**WORK REQUIRED:**
Go line by line through the listing below and copy those that hold "project".

**RAW DATA:**
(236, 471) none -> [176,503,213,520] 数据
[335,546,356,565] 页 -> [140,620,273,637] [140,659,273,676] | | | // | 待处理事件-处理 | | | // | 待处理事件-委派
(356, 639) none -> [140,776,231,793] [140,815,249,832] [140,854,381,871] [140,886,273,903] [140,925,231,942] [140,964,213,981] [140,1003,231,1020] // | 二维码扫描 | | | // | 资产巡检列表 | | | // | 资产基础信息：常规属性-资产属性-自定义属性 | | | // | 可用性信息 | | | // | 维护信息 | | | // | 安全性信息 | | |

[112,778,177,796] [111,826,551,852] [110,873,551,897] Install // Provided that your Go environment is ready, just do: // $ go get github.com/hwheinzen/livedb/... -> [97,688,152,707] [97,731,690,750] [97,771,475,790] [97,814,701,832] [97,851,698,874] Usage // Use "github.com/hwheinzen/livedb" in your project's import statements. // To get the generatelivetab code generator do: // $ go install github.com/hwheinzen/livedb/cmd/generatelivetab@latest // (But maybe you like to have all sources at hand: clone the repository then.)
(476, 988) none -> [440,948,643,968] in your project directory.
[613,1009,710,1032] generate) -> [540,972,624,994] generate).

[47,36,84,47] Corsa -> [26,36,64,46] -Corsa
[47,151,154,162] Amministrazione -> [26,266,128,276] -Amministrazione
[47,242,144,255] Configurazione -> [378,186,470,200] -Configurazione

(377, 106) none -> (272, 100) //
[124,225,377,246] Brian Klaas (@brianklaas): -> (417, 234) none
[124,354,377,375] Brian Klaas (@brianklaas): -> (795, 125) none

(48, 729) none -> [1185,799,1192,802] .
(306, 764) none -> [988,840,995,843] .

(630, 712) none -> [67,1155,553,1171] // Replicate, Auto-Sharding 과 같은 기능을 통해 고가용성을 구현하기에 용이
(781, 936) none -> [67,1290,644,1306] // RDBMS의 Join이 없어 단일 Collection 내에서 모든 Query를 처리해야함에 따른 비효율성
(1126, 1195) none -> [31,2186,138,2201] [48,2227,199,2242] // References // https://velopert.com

**ANSWER AREA:**
[112,778,177,796] [111,826,551,852] [110,873,551,897] Install // Provided that your Go environment is ready, just do: // $ go get github.com/hwheinzen/livedb/... -> [97,688,152,707] [97,731,690,750] [97,771,475,790] [97,814,701,832] [97,851,698,874] Usage // Use "github.com/hwheinzen/livedb" in your project's import statements. // To get the generatelivetab code generator do: // $ go install github.com/hwheinzen/livedb/cmd/generatelivetab@latest // (But maybe you like to have all sources at hand: clone the repository then.)
(476, 988) none -> [440,948,643,968] in your project directory.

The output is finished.